ABOUT THIS EXERCISE:
From the first line to the last, restate every record word for word, leaving out the pictures.

== == ==

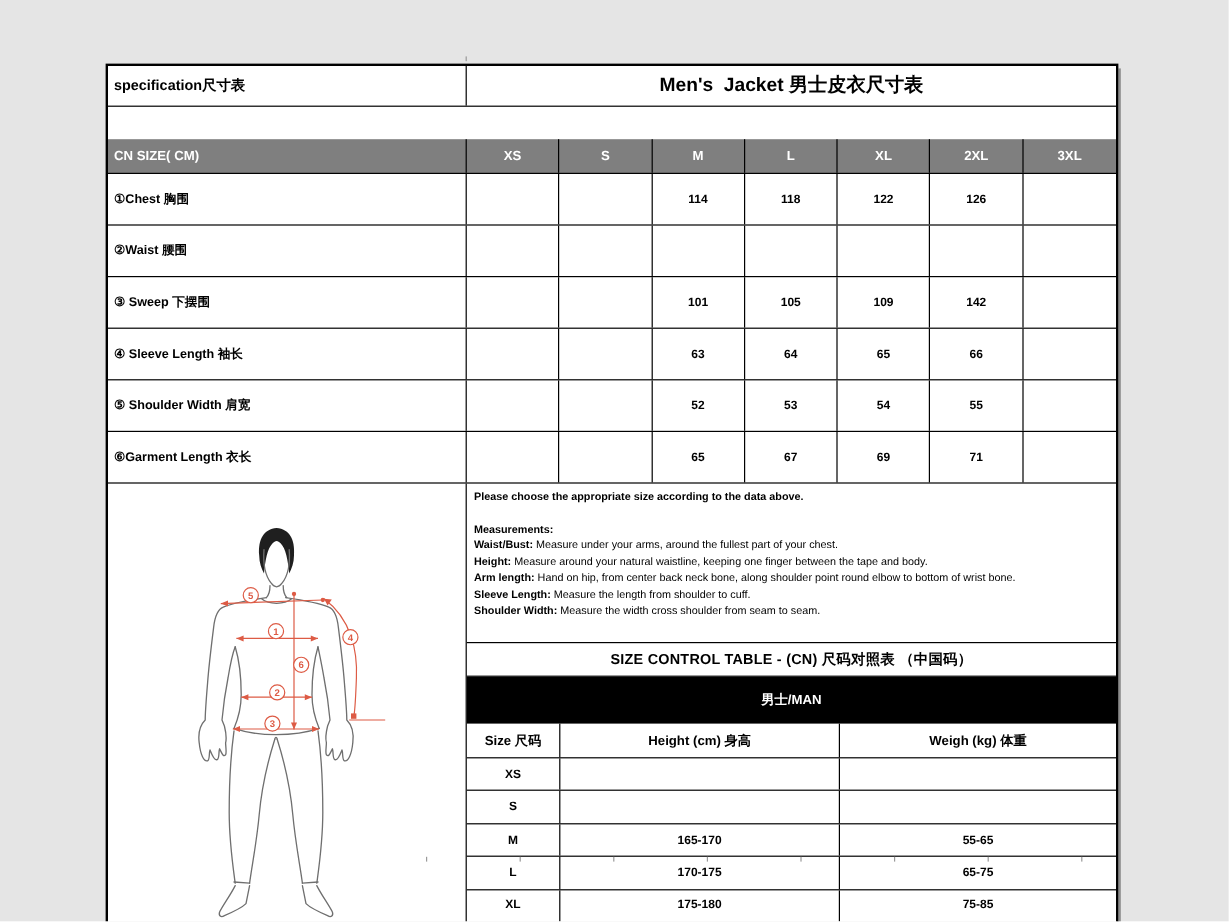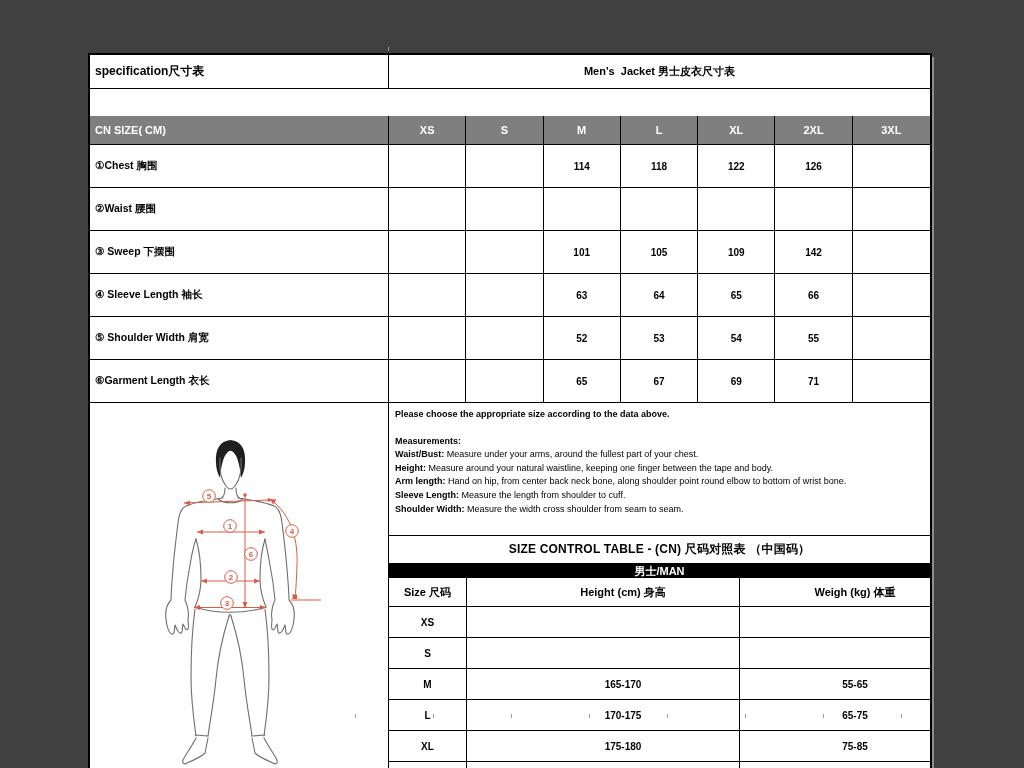"specification尺寸表" .page { background: #404040 -> #e5e5e5 }
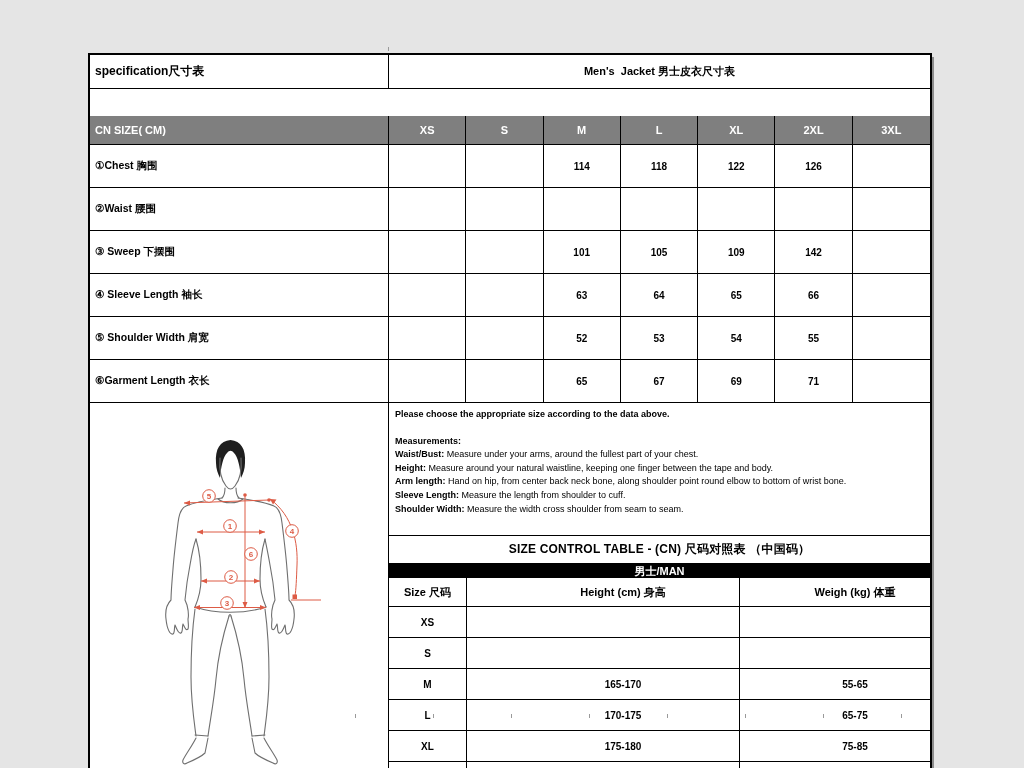"Men's Jacket 男士皮衣尺寸表" .title-right { font-size: 11px -> 16px }
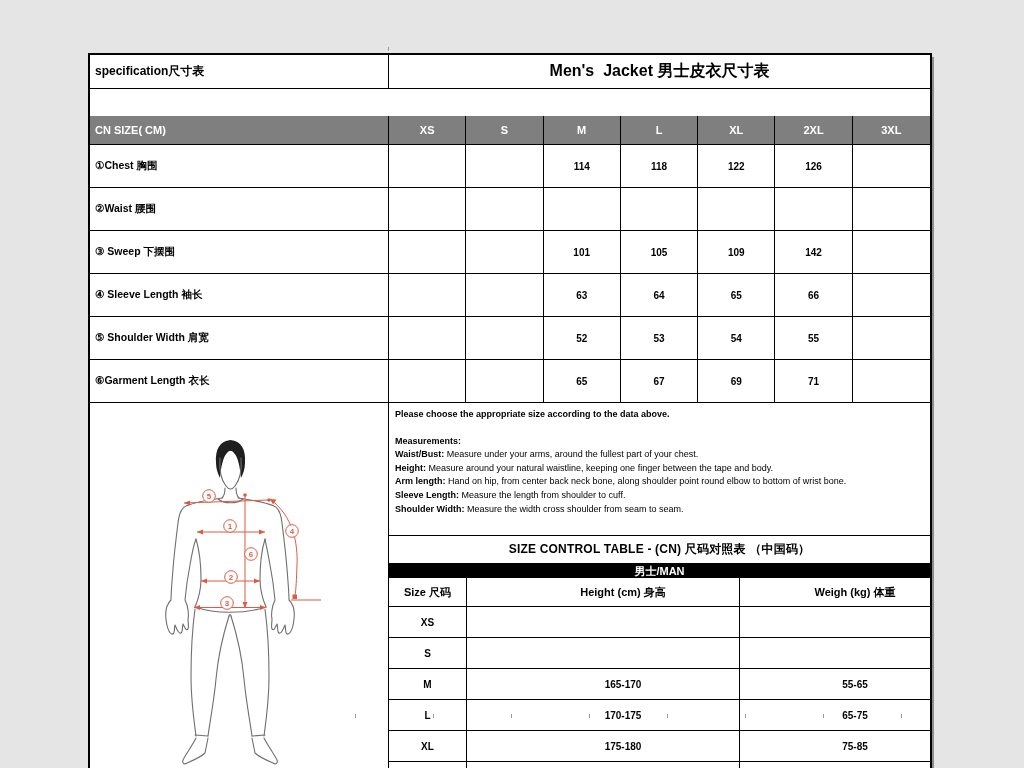"男士/MAN" .sc-band { height: 14px -> 39px }
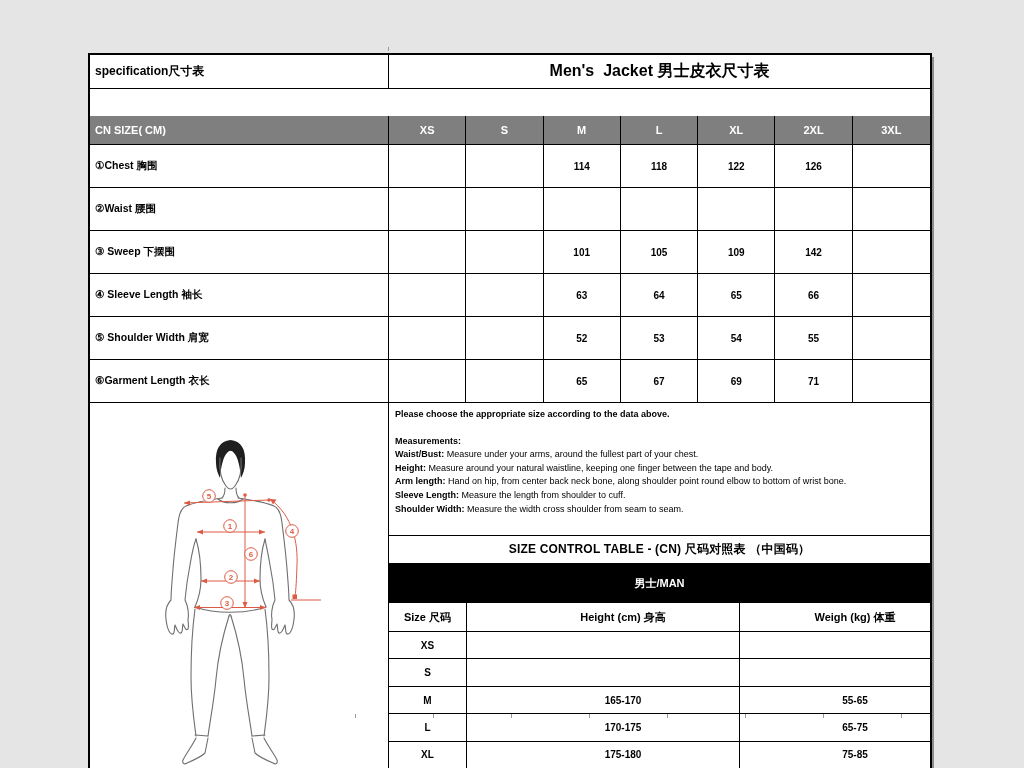"Size 尺码" .sc-grid { gap: 40px -> none }
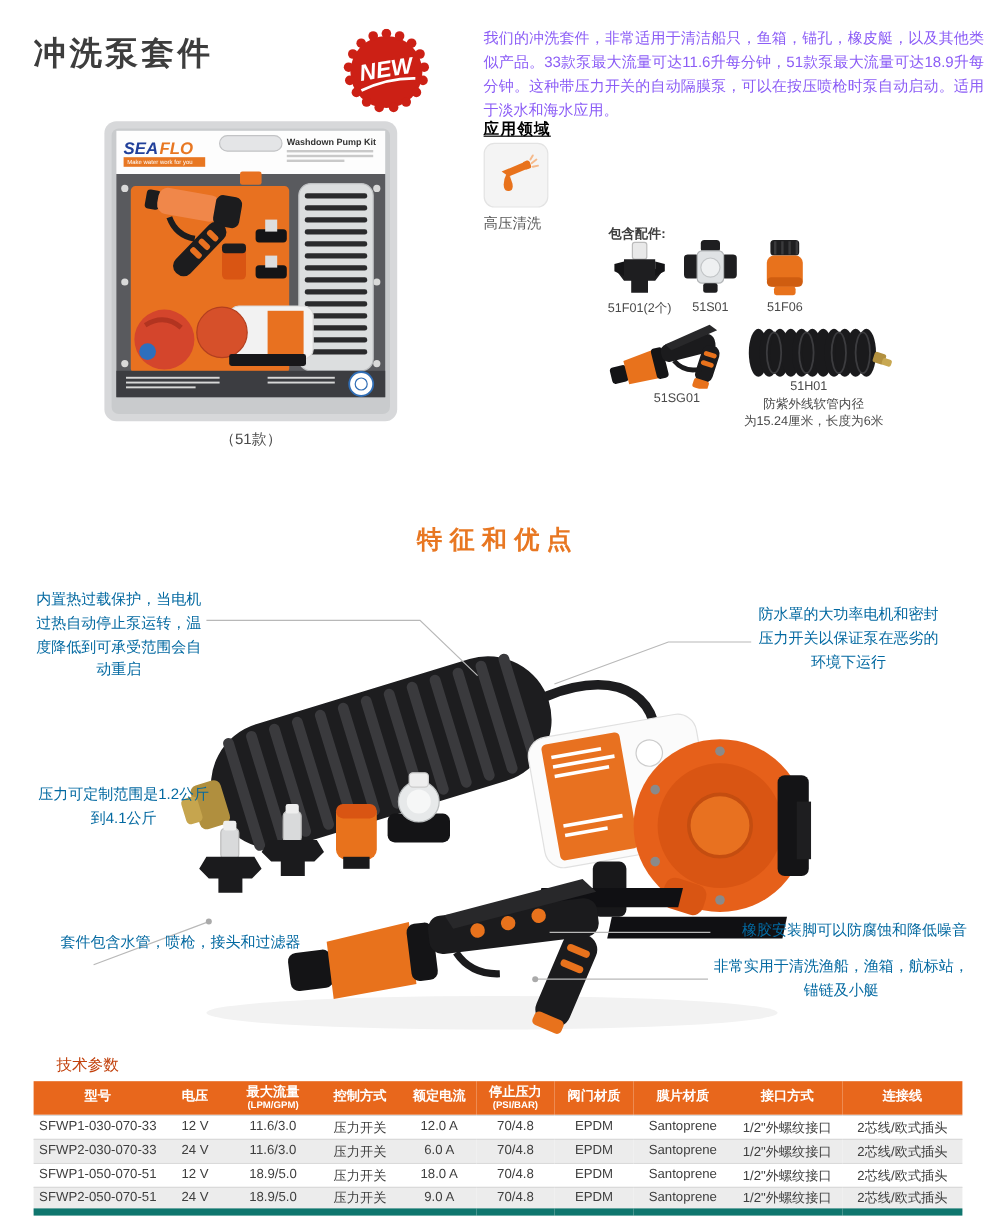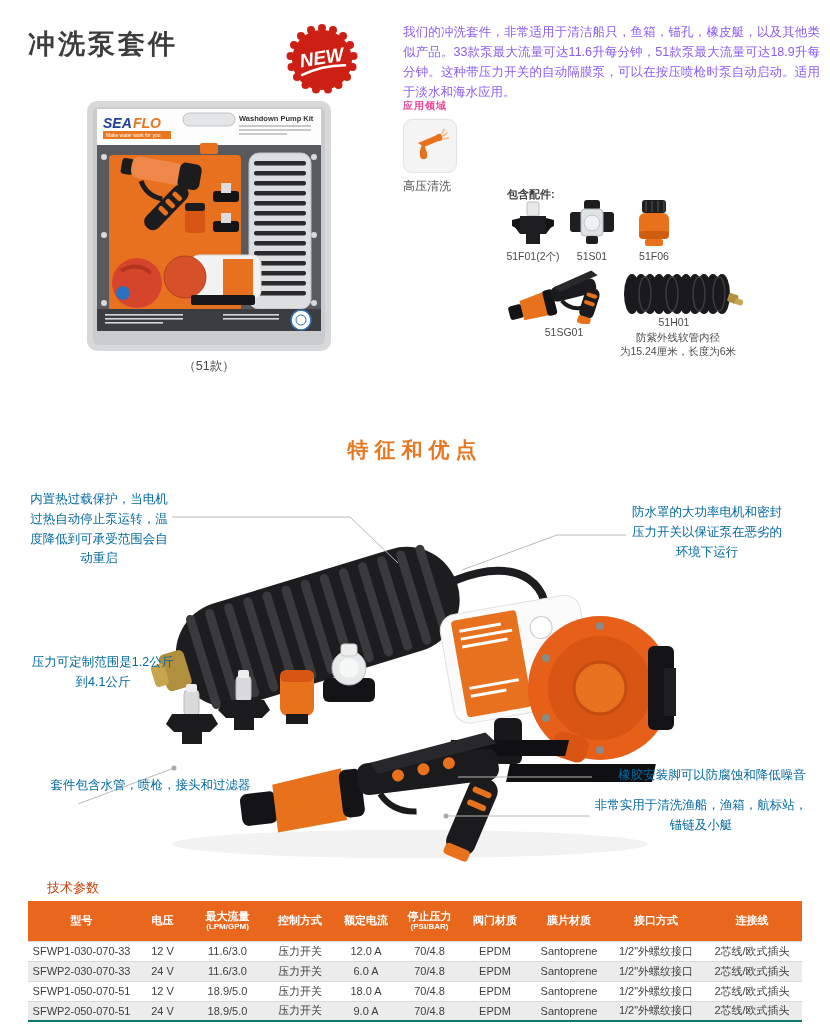"应用领域" .orange-heading { color: #ec4899 -> #000000; font-size: 10px -> 13px; text-decoration: none -> underline }
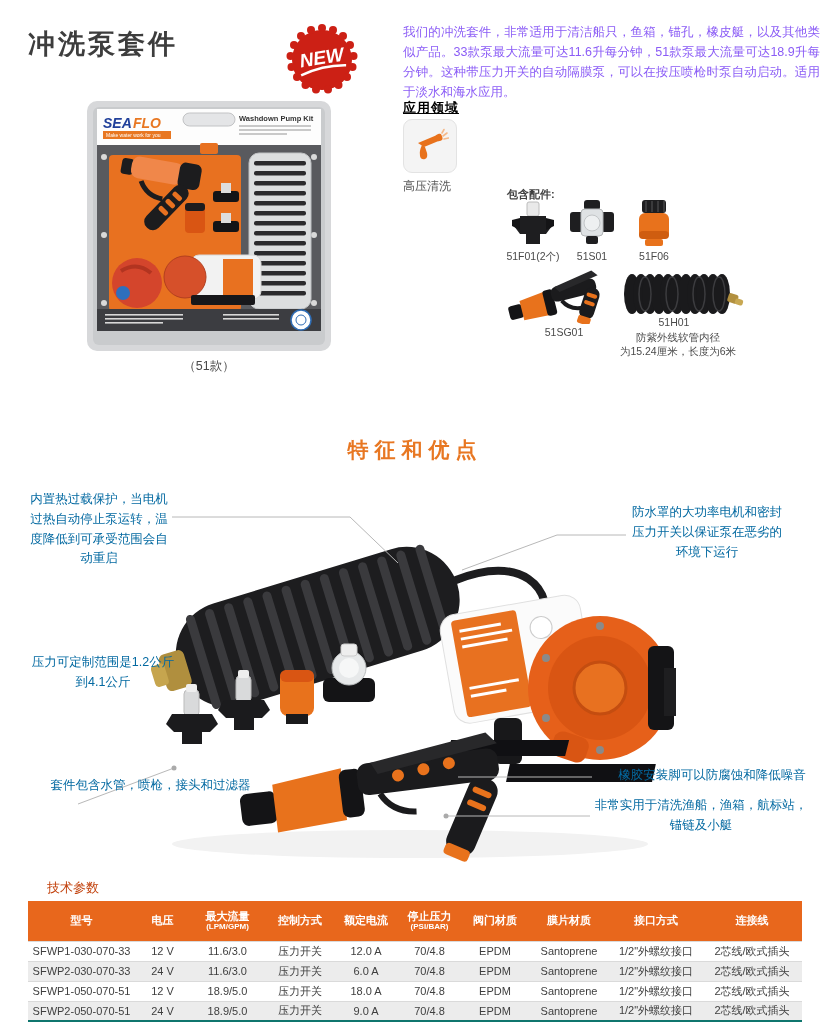"型号" #specs-table th { height: 40px -> 28px }
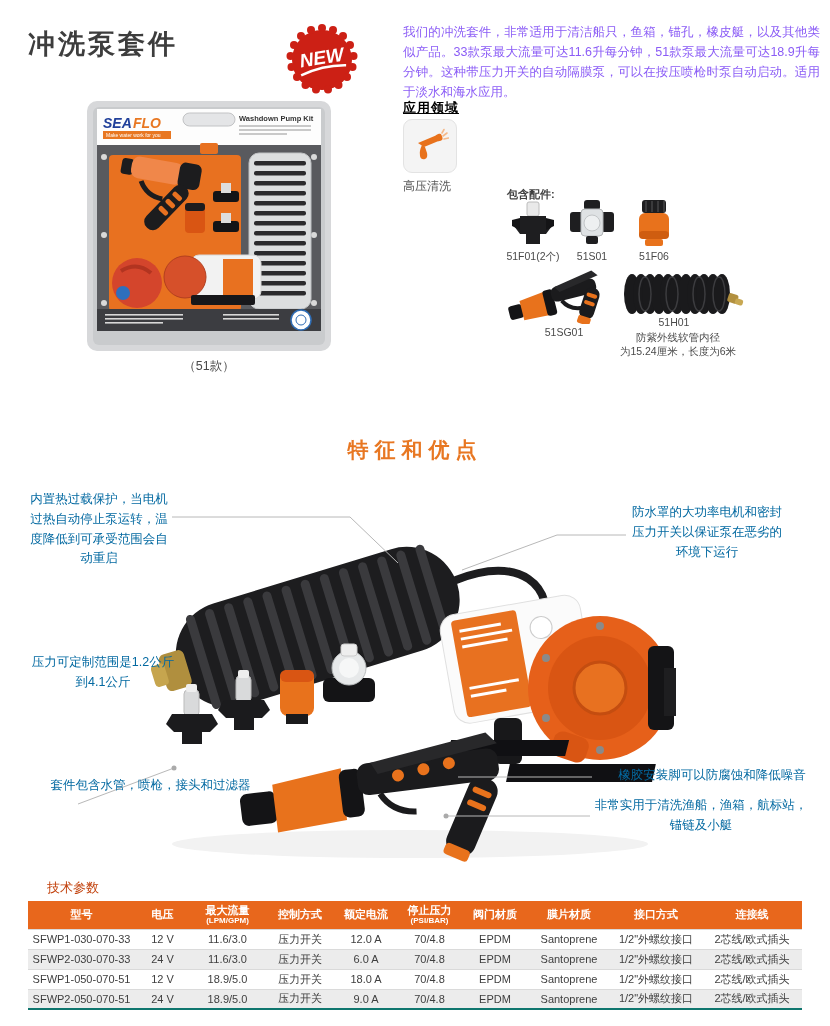"SFWP2-050-070-51" #specs-table tbody tr:last-child td { border-bottom: 2px solid #0f766e -> 6px solid #0f766e }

== == ==

ANSWER SECTION:
"specification尺寸表" .page { background: #404040 -> #e5e5e5 }
"Men's Jacket 男士皮衣尺寸表" .title-right { font-size: 11px -> 16px }
"男士/MAN" .sc-band { height: 14px -> 39px }
"Size 尺码" .sc-grid { gap: 40px -> none }
"应用领域" .orange-heading { color: #ec4899 -> #000000; font-size: 10px -> 13px; text-decoration: none -> underline }
"型号" #specs-table th { height: 40px -> 28px }
"SFWP2-050-070-51" #specs-table tbody tr:last-child td { border-bottom: 2px solid #0f766e -> 6px solid #0f766e }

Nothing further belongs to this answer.